Snow Leopard is very smart about how it handles legacy drivers. The kernel can run in either 32- or 64-bit mode, but on most computers it boots into 32-bit mode no matter what (I think the XServe is the only one which defaults to 64-bit). All 64-bit drivers are required to provide 32-bit operation as well, so it's basically always safe to boot 32-bit.
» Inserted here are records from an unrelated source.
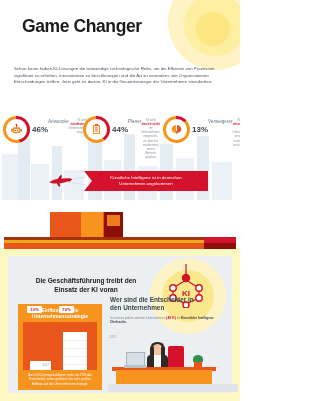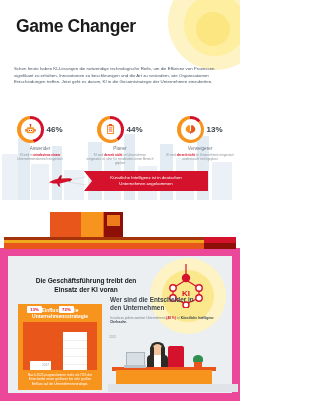--- a/index.html
+++ b/index.html
@@ -15,34 +15,34 @@
   .deco-circle { position:absolute; border-radius:50%; }
   .c1 { width:96px; height:96px; right:-24px; top:-26px; background:#fdf3c4; }
   .c2 { width:62px; height:62px; right:-6px; top:-6px; background:#fdeea0; }
   .c3 { width:34px; height:34px; right:10px; top:12px; background:#fce682; }
 
   .skyline { position:absolute; left:0; right:0; top:92px; height:108px; overflow:hidden; }
   .bld { position:absolute; bottom:0; background:#e8eef5; opacity:.85; }
   .bld.b2 { background:#dee7f1; }
 
   
-  .header { position:absolute; left:16px; top:16px; width:218px; z-index:5; }
+  .header { position:absolute; left:22px; top:16px; width:218px; z-index:5; }
   .title1, .title2 {
     font-size:17.5px; font-weight:bold; color:#1b1b1b;
     letter-spacing:-0.4px; line-height:20px; white-space:nowrap;
   }
   .subtitle {
     position:absolute; left:14px; top:66px; width:206px; z-index:5;
     font-size:4.4px; line-height:6.6px; color:#4a5560; text-align:left;
   }
 
   
   .stats { position:absolute; left:0; top:116px; width:240px; height:56px; z-index:5;
            display:flex; justify-content:space-around; align-items:flex-start; }
-  .stat { width:74px; display:flex; flex-direction:column; align-items:center; }
+  .stat { width:74px; display:flex; align-items:flex-start; }
   .stat-top { display:flex; align-items:center; justify-content:center; gap:2px; }
   .donut { position:relative; width:27px; height:27px; border-radius:50%; }
   .donut .inner {
     position:absolute; left:3.2px; top:3.2px; width:20.6px; height:20.6px;
     background:#fff; border-radius:50%;
     display:flex; align-items:center; justify-content:center;
   }
   .pct { font-size:8px; font-weight:bold; color:#3c444c; }
   .stat-label { font-size:4.6px; color:#6b7680; margin-top:3px; }
   .stat-desc { font-size:3.1px; line-height:4.2px; color:#8b949c; text-align:center;
@@ -70,21 +70,21 @@
   .cdark  { position:absolute; left:104px; top:0px; width:19px; height:26px; background:#8c1007; }
   .cdark2 { position:absolute; left:107px; top:3px; width:13px; height:11px; background:#ef7c1a; }
   .ctop1 { position:absolute; left:4px; top:25px; width:232px; height:3px; background:#a4320b; }
   .ctop2 { position:absolute; left:4px; top:28px; width:232px; height:3px; background:#f0a81c; }
   .ctop3 { position:absolute; left:4px; top:31px; width:232px; height:6px; background:#e8561b; }
   .ctop4 { position:absolute; left:204px; top:25px; width:32px; height:6px; background:#d5122b; }
   .ctop5 { position:absolute; left:204px; top:31px; width:32px; height:6px; background:#8c1007; }
 
   
   .panel { position:absolute; left:0; top:248px; width:240px; height:153px;
-           background:#ec4899; z-index:3; overflow:hidden; }
+           background:#fef9c3; z-index:3; overflow:hidden; }
   .panel-inner { position:absolute; left:8px; top:8px; width:224px; height:137px;
                  background:#eceff2; }
   .glow1 { position:absolute; right:6px; top:2px; width:76px; height:76px;
            border-radius:50%; background:#fdf3c4; }
   .glow2 { position:absolute; right:18px; top:14px; width:52px; height:52px;
            border-radius:50%; background:#fbe88d; }
 
   .panel-title {
     position:absolute; left:12px; top:20px; width:132px;
     font-size:6.6px; font-weight:bold; color:#1b1b1b; line-height:9px; text-align:center;

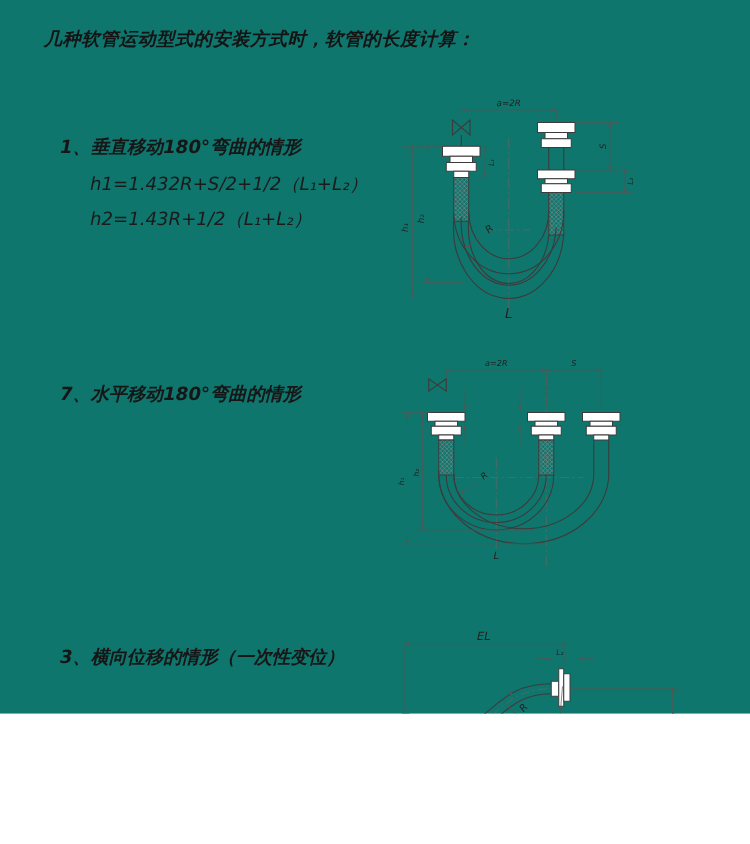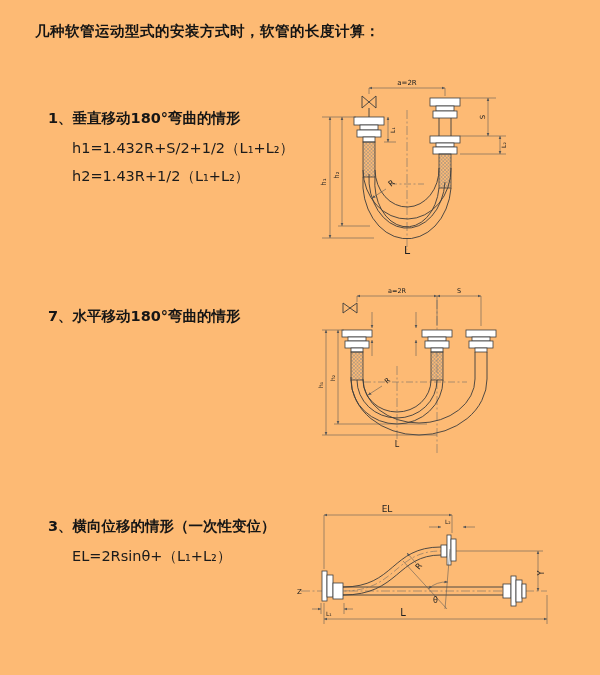--- a/index.html
+++ b/index.html
@@ -1,17 +1,17 @@
 <!DOCTYPE html>
 <html><head>
 <meta charset="utf-8">
 <style>
   html,body{margin:0;padding:0;background:#fff;}
-  .page{position:relative;width:600px;height:675px;background:#fdba74;overflow:hidden;
-        font-family:"DejaVu Sans",sans-serif;color:#1a1a1a;}
+  .page{position:relative;width:600px;height:571px;background:#0f766e;overflow:hidden;
+        font-family:"DejaVu Sans",sans-serif;color:#1a1a1a;font-style:italic;}
   .doc-title{position:absolute;left:35px;top:22px;font-size:14.5px;font-weight:600;
              letter-spacing:.5px;color:#141414;}
   .sec{position:absolute;left:48px;width:270px;}
   .sec-heading{font-size:14.5px;font-weight:600;line-height:20px;margin-bottom:6px;color:#161616;}
   .formula{font-size:14.5px;line-height:28px;padding-left:24px;color:#1b1b1b;
            font-family:"DejaVu Sans",sans-serif;white-space:nowrap;}
   .diag{position:absolute;}
   .ol{stroke:#3c3c3c;stroke-width:0.9;fill:none;}
   .fl{stroke:#3c3c3c;stroke-width:0.8;fill:#ffffff;}
   .dim{stroke:#555;stroke-width:0.55;fill:none;}
@@ -216,21 +216,20 @@
     <g>
       <line class="dim" x1="70" y1="104" x2="56" y2="113" marker-end="url(#d2a)"></line>
       <text x="75" y="102" font-size="7" transform="rotate(-40 75 102)">R</text>
     </g>
 
     <text x="85" y="165" text-anchor="middle" font-size="8">L</text>
   </svg>
 
   <section class="sec" style="top:516px">
     <div class="sec-heading">3、横向位移的情形（一次性变位）</div>
-    <div class="formula">EL=2Rsinθ+（L₁+L₂）</div>
   </section>
 
   <svg class="diag" style="left:295px;top:503px" width="305" height="146" viewBox="0 0 305 146">
     <defs>
       <marker id="d3a" viewBox="0 0 8 8" refX="7" refY="4" markerWidth="7" markerHeight="7" orient="auto-start-reverse">
         <path d="M0,1 L7,4 L0,7 z" fill="#555"></path>
       </marker>
     </defs>
 
     <line class="cl" x1="6" y1="88" x2="252" y2="88"></line>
Now, the neat thing is that a 32-bit kernel can still run 64-bit applications! So you can have 32-bit drivers, a 64-bit userspace (the default), and a mixture of 32- and 64-bit applications. Most of the included apps are 64-bit now, and many of Apple's pro apps (Aperture, Logic Pro, and I think Final Cut Pro but I'm not sure) are 64-bit as well. They've also worked it such that the 32-bit kernel can address up to 32GB of RAM rather than the usual 4GB, and it'll be some time before they even make a system that can take more than that.
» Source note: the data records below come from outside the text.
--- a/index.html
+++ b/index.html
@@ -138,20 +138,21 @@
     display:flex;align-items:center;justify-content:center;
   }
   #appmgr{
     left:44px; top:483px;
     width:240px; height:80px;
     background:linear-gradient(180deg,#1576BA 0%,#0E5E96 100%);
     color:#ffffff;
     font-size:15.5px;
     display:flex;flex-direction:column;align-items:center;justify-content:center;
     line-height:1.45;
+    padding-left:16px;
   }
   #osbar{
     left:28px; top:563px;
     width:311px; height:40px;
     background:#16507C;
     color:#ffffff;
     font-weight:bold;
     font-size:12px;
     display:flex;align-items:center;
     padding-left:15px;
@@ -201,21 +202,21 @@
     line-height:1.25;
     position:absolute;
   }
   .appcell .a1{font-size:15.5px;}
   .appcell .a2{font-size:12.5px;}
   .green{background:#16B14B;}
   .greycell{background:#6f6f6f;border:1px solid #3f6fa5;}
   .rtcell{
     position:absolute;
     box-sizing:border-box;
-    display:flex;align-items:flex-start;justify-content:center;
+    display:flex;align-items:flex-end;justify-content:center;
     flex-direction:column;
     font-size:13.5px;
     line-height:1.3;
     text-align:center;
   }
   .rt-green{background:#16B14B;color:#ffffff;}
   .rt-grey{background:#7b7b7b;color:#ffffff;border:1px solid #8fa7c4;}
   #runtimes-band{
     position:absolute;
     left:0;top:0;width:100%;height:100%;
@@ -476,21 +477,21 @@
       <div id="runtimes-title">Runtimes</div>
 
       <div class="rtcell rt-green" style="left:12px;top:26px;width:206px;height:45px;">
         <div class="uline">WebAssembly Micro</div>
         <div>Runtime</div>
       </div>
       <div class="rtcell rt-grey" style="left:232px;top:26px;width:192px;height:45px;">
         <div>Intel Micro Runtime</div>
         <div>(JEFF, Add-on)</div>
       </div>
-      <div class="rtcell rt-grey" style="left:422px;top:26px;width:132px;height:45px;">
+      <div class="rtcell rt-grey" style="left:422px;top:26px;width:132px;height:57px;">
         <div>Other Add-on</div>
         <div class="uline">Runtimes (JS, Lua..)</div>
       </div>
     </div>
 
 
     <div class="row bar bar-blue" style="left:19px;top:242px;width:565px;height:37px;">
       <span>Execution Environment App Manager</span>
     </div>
System Preferences also have a pretty neat fallback - if you need to open a legacy control panel that only works in 32-bit mode, it actually relaunches itself in 32-bit mode.
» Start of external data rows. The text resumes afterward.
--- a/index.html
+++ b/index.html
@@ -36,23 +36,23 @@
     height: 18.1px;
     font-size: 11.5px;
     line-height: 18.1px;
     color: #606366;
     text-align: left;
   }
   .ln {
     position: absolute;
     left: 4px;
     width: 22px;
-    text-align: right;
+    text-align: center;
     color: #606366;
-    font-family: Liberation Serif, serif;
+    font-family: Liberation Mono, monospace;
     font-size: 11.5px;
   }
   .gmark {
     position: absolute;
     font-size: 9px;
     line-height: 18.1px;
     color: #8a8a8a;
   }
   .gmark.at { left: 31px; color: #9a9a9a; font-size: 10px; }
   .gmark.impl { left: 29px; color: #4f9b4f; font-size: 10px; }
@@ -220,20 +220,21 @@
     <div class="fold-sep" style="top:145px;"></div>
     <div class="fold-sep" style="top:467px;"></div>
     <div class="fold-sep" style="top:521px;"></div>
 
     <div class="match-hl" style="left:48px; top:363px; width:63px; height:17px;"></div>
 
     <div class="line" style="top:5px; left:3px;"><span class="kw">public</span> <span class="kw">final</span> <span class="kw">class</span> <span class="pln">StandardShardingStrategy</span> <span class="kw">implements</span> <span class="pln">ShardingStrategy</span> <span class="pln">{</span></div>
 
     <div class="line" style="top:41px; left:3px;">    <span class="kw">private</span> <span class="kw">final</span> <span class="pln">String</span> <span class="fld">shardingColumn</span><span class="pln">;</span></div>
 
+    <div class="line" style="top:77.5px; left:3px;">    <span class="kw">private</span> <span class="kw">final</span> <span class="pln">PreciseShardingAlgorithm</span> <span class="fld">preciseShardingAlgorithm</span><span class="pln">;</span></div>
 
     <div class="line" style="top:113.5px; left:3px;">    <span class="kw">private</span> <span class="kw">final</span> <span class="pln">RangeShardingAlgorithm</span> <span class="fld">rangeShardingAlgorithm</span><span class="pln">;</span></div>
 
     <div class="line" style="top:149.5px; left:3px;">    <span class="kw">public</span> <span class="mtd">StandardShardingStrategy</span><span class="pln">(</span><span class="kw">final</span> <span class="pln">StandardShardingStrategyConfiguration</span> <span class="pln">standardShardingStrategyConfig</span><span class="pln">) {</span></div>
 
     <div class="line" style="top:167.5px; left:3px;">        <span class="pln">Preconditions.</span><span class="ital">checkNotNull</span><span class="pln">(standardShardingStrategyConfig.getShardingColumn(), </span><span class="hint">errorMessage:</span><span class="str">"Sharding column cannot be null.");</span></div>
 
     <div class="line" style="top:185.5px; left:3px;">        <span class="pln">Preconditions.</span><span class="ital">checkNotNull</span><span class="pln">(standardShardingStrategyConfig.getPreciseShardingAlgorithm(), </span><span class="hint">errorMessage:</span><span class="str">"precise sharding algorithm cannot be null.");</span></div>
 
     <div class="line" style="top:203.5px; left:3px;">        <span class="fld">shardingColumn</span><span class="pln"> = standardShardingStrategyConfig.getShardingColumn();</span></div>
The only thing that doesn't have a 32-bit fallback or compatibility layer is the screen saver, and that's hardly a vital function.
Most of the remaining differences between 10.5 and 10.6 are cosmetic. So far I haven't run into anything that worked on 10.5 that doesn't work on 10.6. My PreSonus FireStudio and Inspire1394 both work great, as do both of my Wacom tablets. The rare times I bother to use my Contour ShuttlePro2 it works fine, too, and I think that's my only legacy 32-bit driver at this point (and I basically never use the damn thing anyway).